Thread: Slow query problem
Hi, We've set up a little test box (1GHz Athlon, 40G IDE drive, 256M RAM, Redhat 9) to do some basic comparisons between postgresql and firebird 1.0.3 and 1.5rc8. Mostly the results are comparable, with one significant exception. QUERY select invheadref, invprodref, sum(units) from invtran group by invheadref, invprodref RESULTS pg 7.3.4 - 5.5 min pg 7.4.0 - 10 min fb 1.0.3 - 64 sec fb 1.5 - 44 sec * The invtran table has about 2.5 million records, invheadref and invprodref are both char(10) and indexed. * shared_buffers = 12000 and sort_mem = 8192 are the only changes I've made to postgresql.conf, with relevant changes to shmall and shmmax. This is an explain analyse plan from postgresql 7.4: QUERY PLAN ------------------------------------------------------------------------------------------------------------------------------------ GroupAggregate (cost=572484.23..601701.15 rows=1614140 width=39) (actual time=500091.171..554203.189 rows=147621 loops=1) -> Sort (cost=572484.23..578779.62 rows=2518157 width=39) (actual time=500090.939..527500.940 rows=2521530 loops=1) Sort Key: invheadref, invprodref -> Seq Scan on invtran (cost=0.00..112014.57 rows=2518157 width=39) (actual time=16.002..25516.917 rows=2521530 loops=1) Total runtime: 554826.827 ms (5 rows) Am I correct in interpreting that most time was spent doing the sorting? Explain confuses the heck out of me and any help on how I could make this run faster would be gratefully received. Cheers, Bradley.

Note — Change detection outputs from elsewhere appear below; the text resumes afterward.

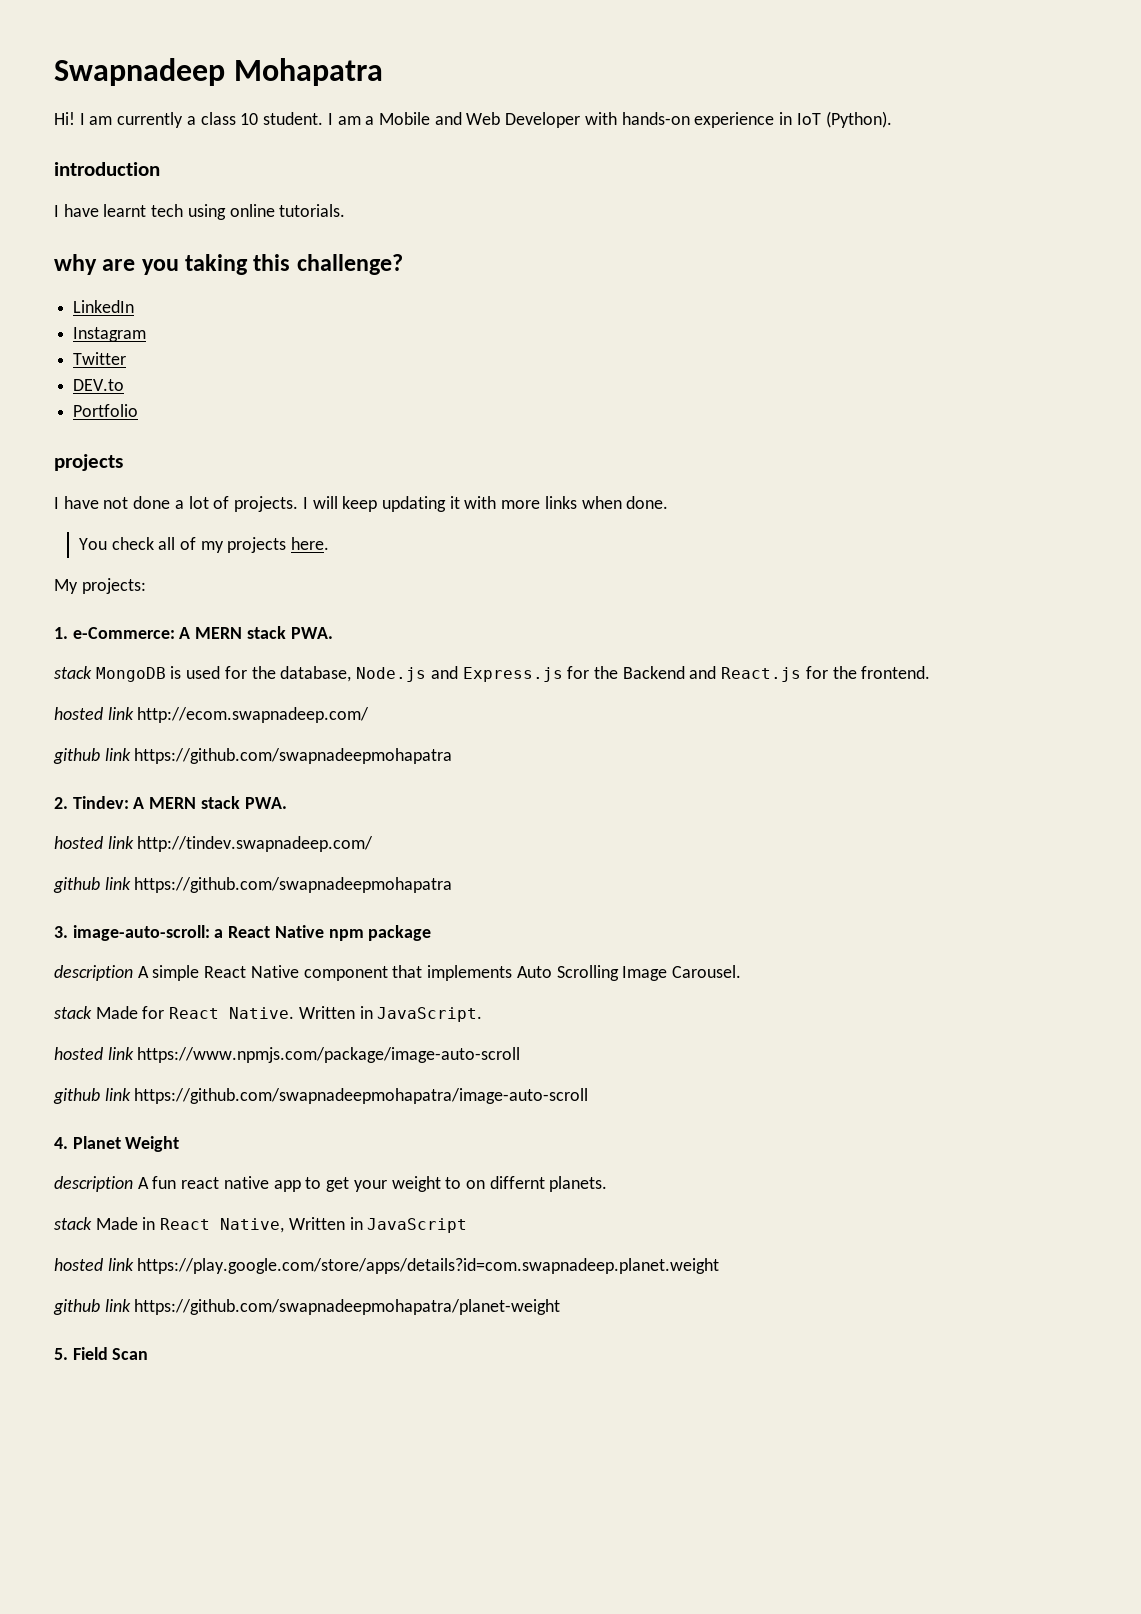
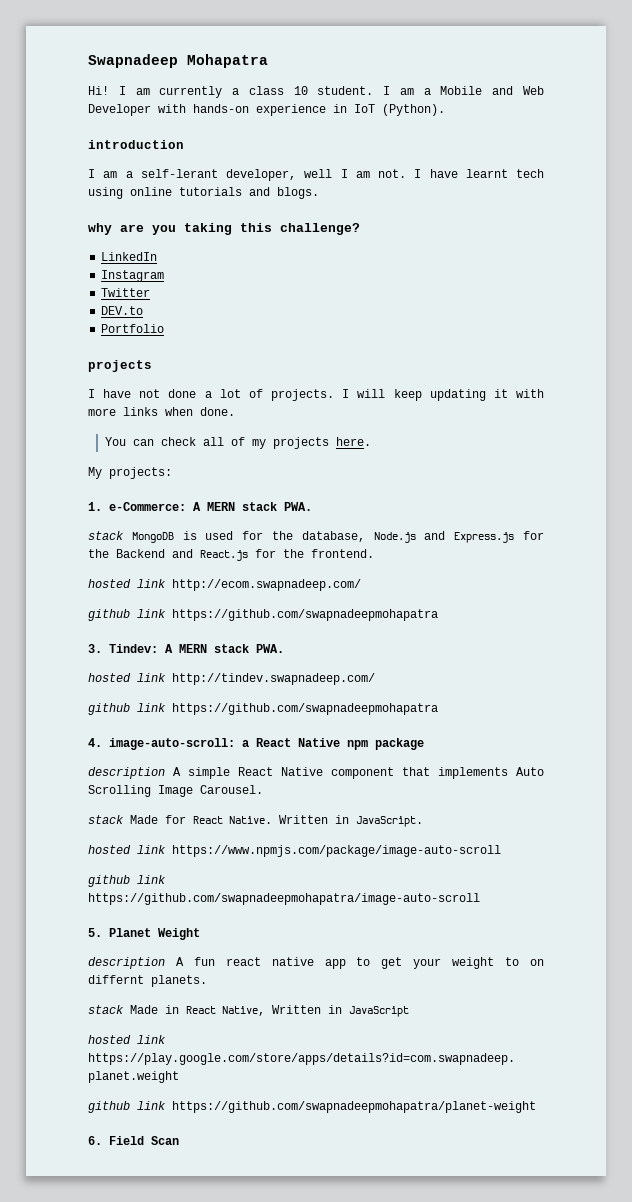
- I have learnt tech using online tutorials.
+ I am a self-lerant developer, well I am not. I have learnt tech using online tutorials and blogs.
- You check all of my projects here.
+ You can check all of my projects here.
- 2. Tindev: A MERN stack PWA.
+ 3. Tindev: A MERN stack PWA.
- 3. image-auto-scroll: a React Native npm package
+ 4. image-auto-scroll: a React Native npm package
- 4. Planet Weight
+ 5. Planet Weight
- 5. Field Scan
+ 6. Field Scan

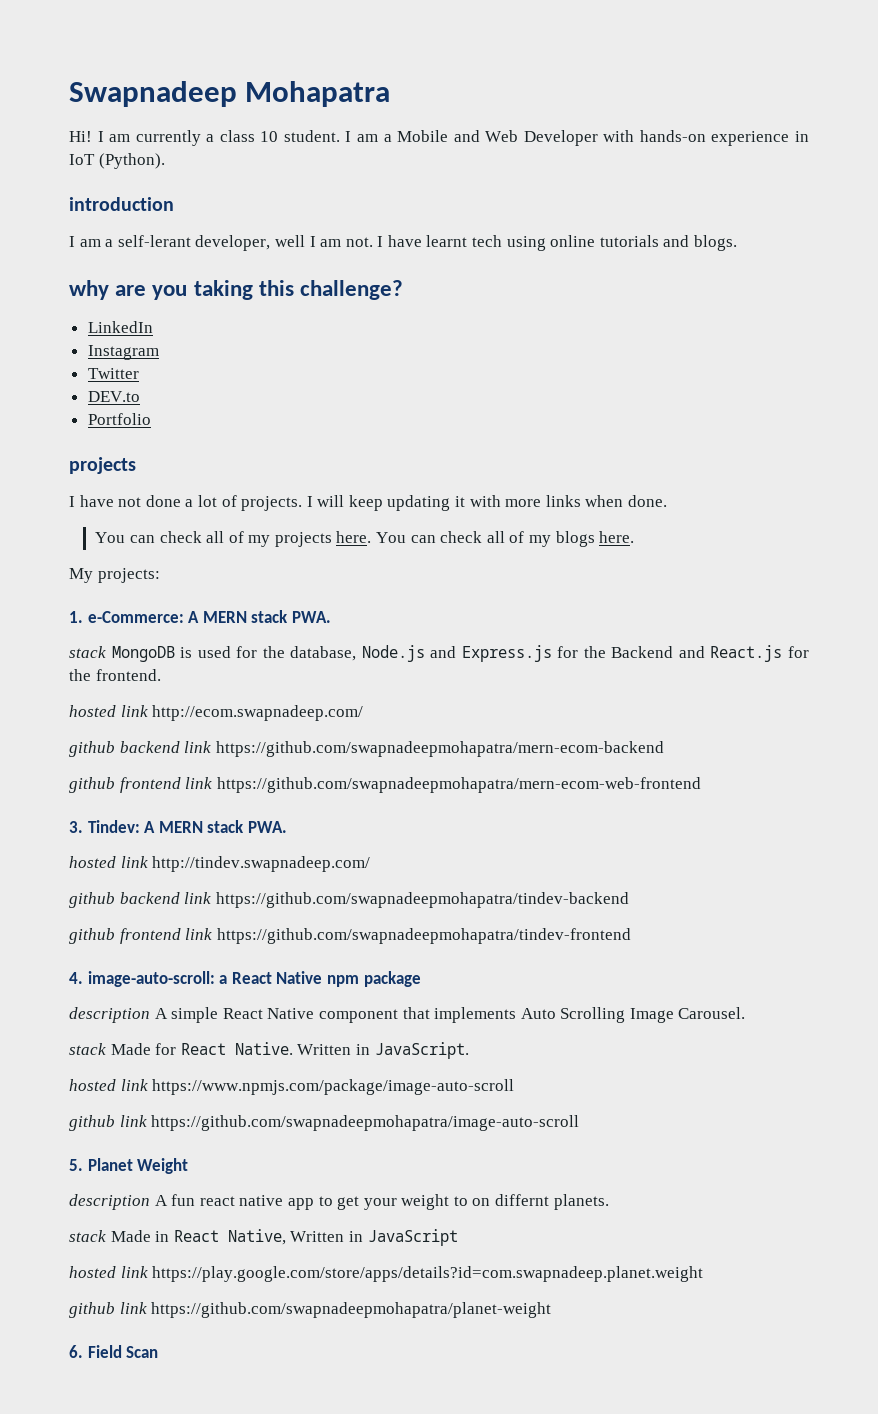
+ You can check all of my blogs here.
  hosted link http://ecom.swapnadeep.com/
- github link https://github.com/swapnadeepmohapatra
+ github backend link https://github.com/swapnadeepmohapatra/mern-ecom-backend
+ github frontend link https://github.com/swapnadeepmohapatra/mern-ecom-web-frontend
  hosted link http://tindev.swapnadeep.com/
- github link https://github.com/swapnadeepmohapatra
+ github backend link https://github.com/swapnadeepmohapatra/tindev-backend
+ github frontend link https://github.com/swapnadeepmohapatra/tindev-frontend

On Thu, 08 Jan 2004 16:52:05 +1100 Bradley Tate <btate@objectmastery.com> wrote: > Am I correct in interpreting that most time was spent doing the > sorting? looks so. your table is about 70MB total size, and its getting loaded completely into memory (you have 12000 * 8k = 96M available). 26s to load 70MB from disk seems reasonable. The rest of the time is used for sorting. > Explain confuses the heck out of me and any help on how I could make > this run faster would be gratefully received. > You should bump sort_mem as high as you can stand. with only 8MB sort memory available, you're swapping intermediate sort pages to disk -- a lot. Try the query with sort_mem set to 75MB (to do the entire sort in memory). -mike > Cheers, > > Bradley. > > > ---------------------------(end of > broadcast)--------------------------- TIP 8: explain analyze is your > friend -- Mike Glover Key ID BFD19F2C <mpg4@duluoz.net>
Attachment
On Thu, Jan 08, 2004 at 19:27:16 -0800, Mike Glover <mpg4@duluoz.net> wrote: > > You should bump sort_mem as high as you can stand. with only 8MB sort > memory available, you're swapping intermediate sort pages to disk -- > a lot. Try the query with sort_mem set to 75MB (to do the entire sort in > memory). Postgres also might be able to switch to a hash aggregate instead of using a sort if sortmem is made large enough to hold the results for all of the (estimated) groups.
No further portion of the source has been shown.